Dataset entries
- Opening Delimiter -
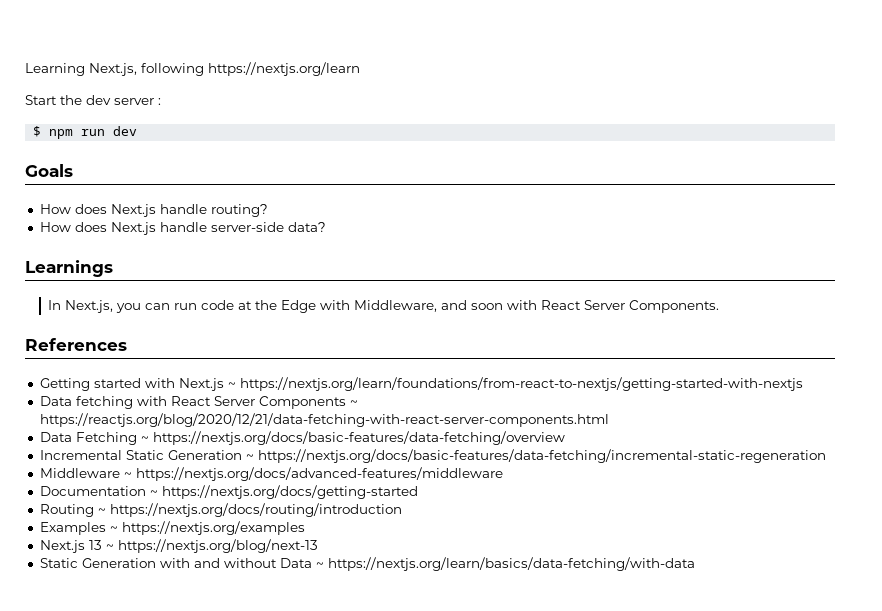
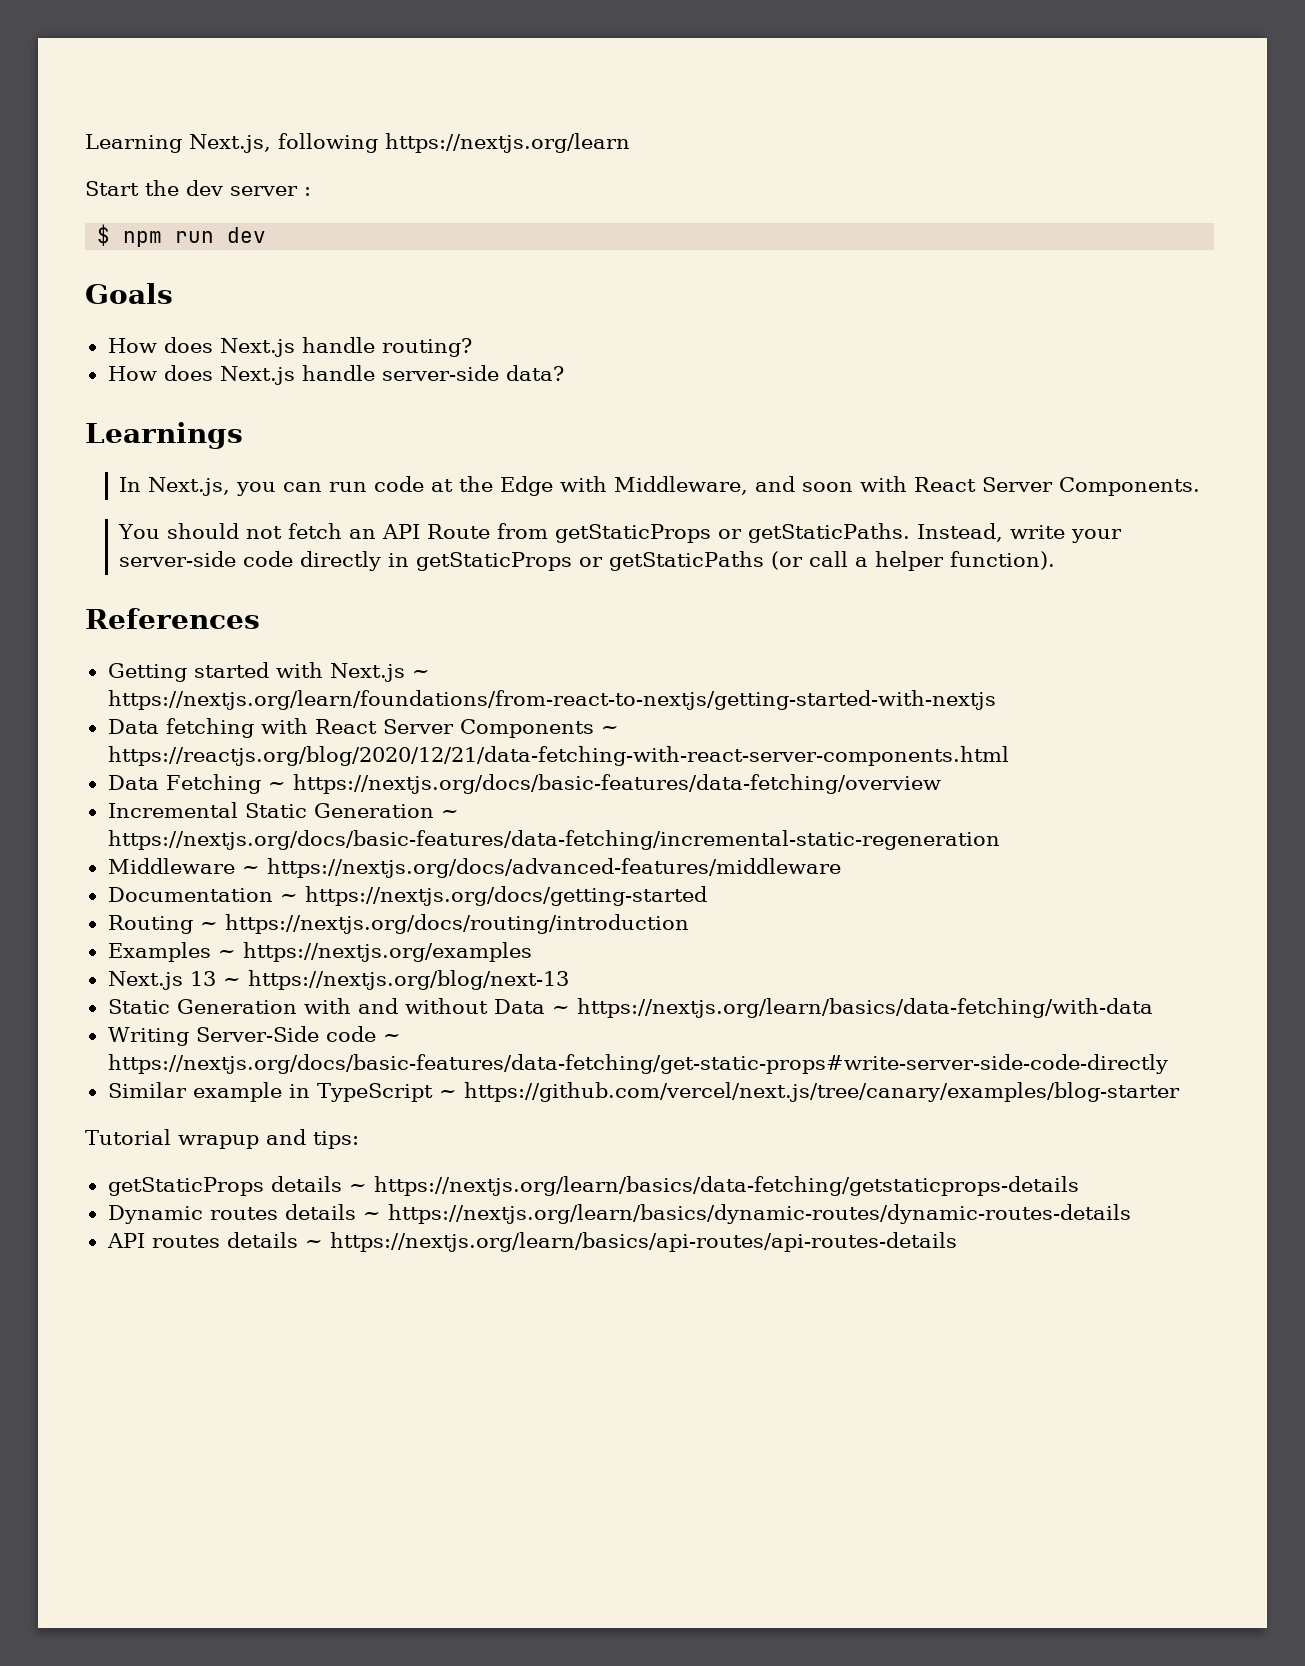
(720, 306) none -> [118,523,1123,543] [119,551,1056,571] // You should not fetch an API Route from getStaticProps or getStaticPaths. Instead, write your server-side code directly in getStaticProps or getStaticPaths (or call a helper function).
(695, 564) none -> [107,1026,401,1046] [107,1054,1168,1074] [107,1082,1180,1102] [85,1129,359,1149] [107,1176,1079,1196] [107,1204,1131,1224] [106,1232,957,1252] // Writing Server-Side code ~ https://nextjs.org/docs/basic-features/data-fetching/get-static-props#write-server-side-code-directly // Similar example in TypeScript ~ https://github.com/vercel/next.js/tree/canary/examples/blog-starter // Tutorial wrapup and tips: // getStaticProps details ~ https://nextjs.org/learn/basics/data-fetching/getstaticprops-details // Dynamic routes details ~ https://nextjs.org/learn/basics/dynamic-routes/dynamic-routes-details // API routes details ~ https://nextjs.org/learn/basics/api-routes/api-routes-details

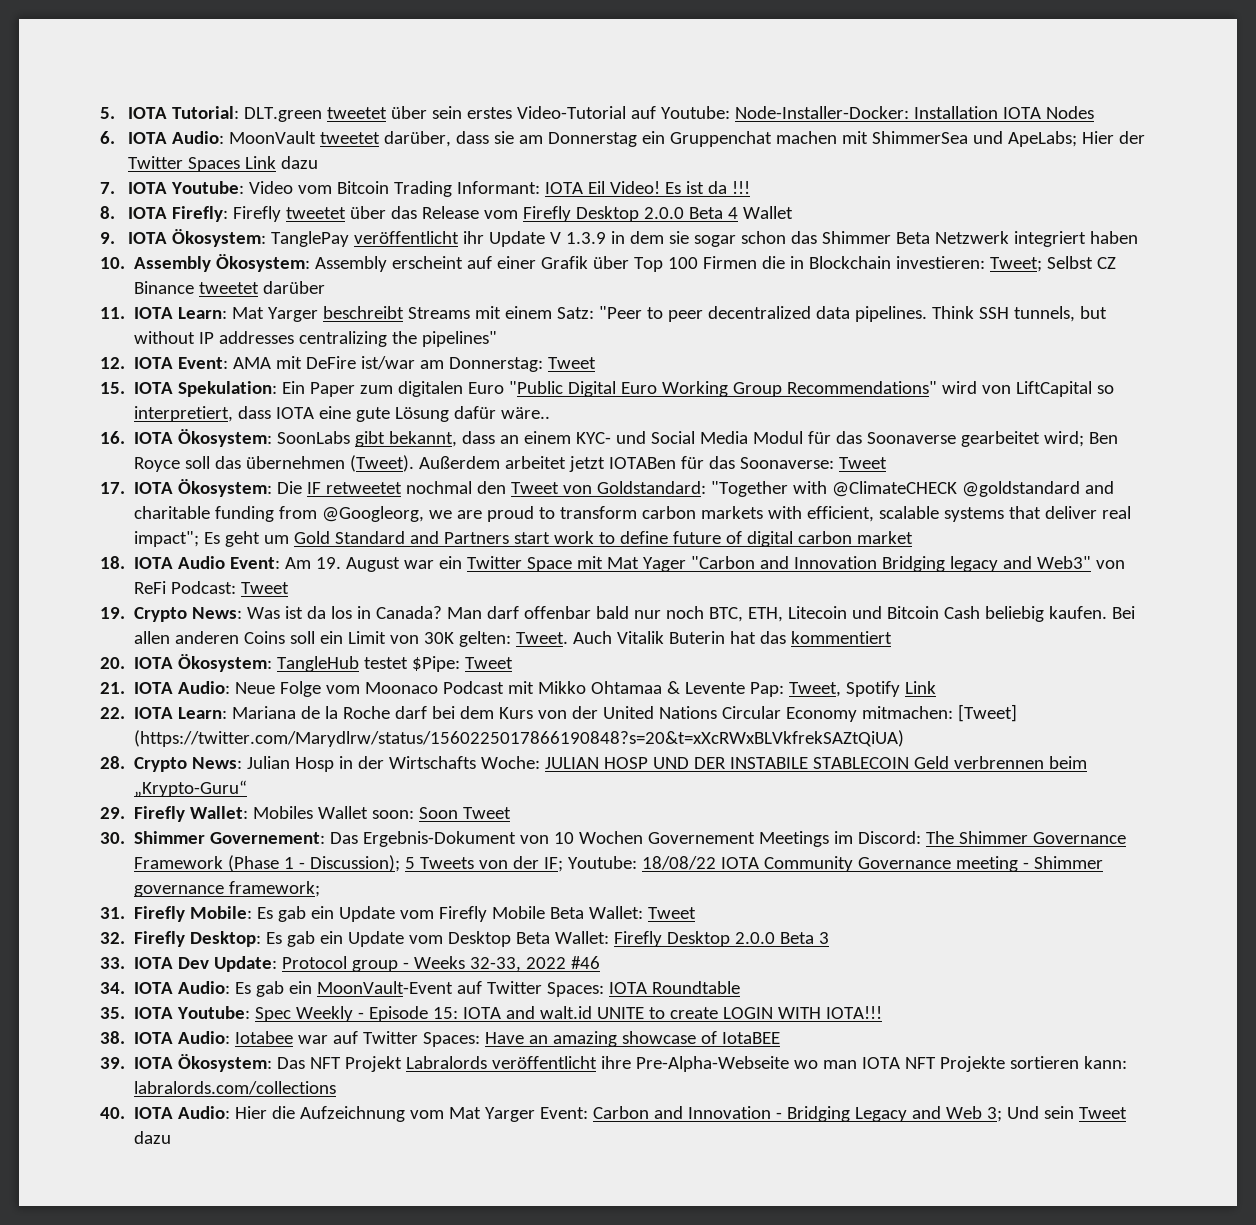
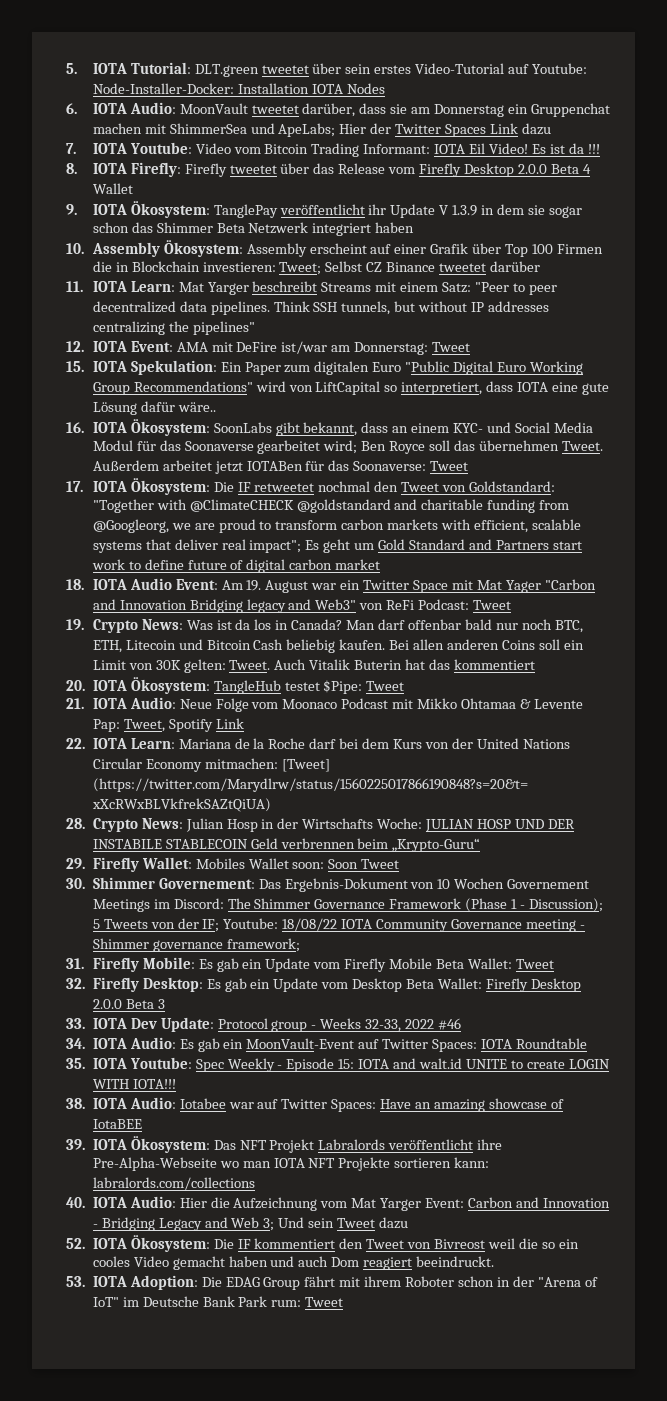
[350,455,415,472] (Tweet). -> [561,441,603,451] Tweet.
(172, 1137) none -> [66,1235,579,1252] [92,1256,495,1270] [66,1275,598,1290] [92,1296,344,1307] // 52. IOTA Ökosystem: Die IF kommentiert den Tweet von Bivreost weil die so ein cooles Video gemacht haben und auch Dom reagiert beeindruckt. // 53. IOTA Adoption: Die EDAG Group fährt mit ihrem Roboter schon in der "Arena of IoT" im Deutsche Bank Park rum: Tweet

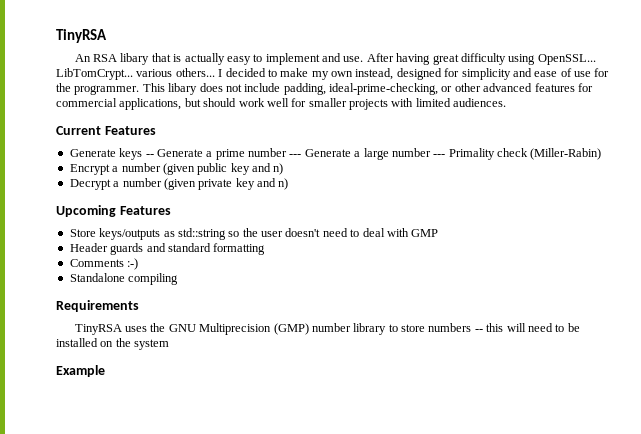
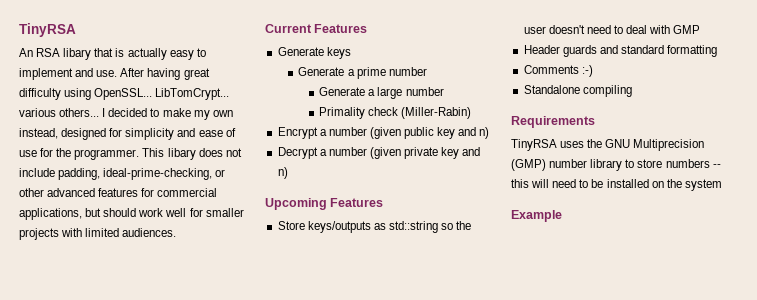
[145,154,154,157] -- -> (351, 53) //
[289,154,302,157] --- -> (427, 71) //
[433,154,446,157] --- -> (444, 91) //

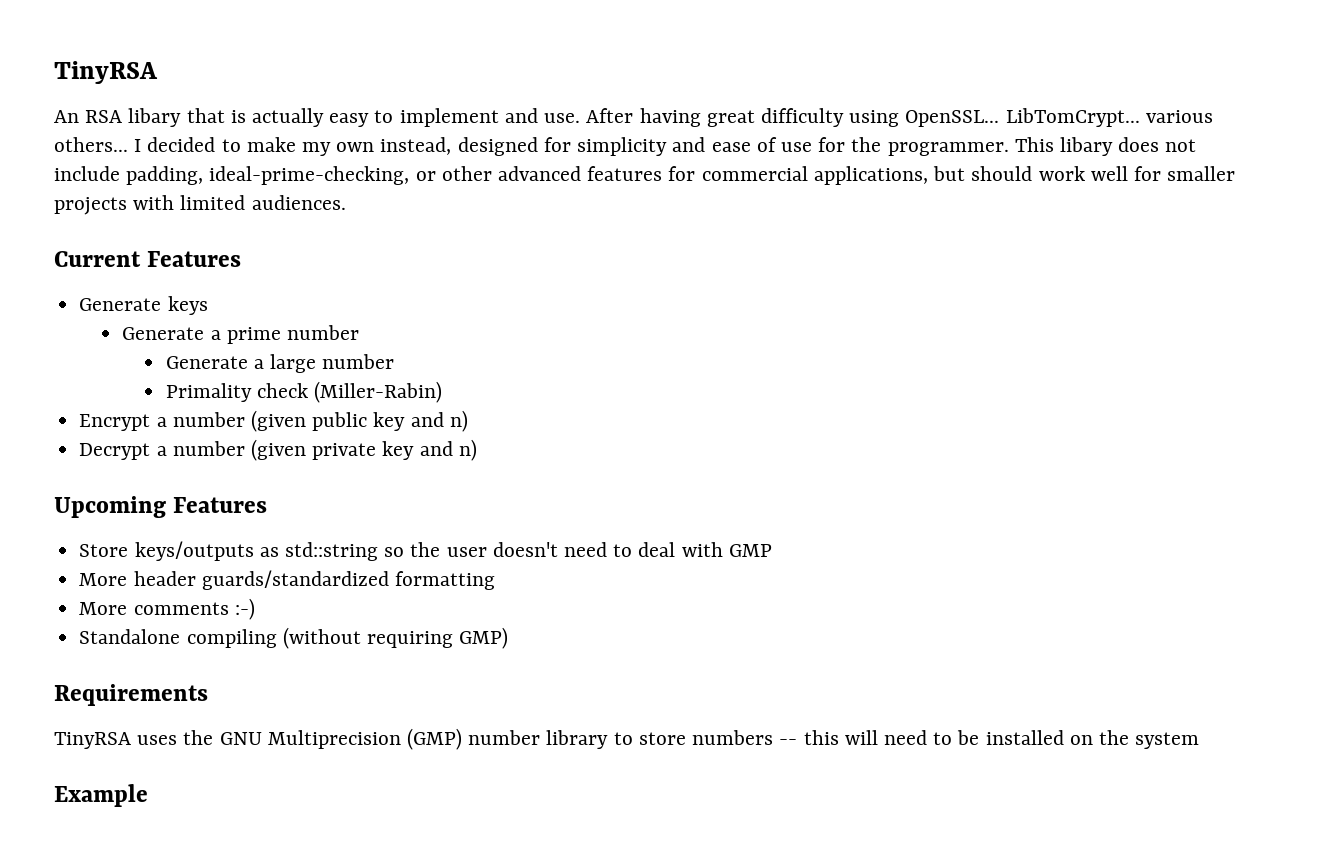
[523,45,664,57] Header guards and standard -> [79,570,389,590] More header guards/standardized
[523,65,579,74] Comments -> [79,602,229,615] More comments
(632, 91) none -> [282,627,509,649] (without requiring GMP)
- Closing Delimiter -
▶ **Action item**
Please state only the number of lines above that hold the string "More".

▶ **Written response**
2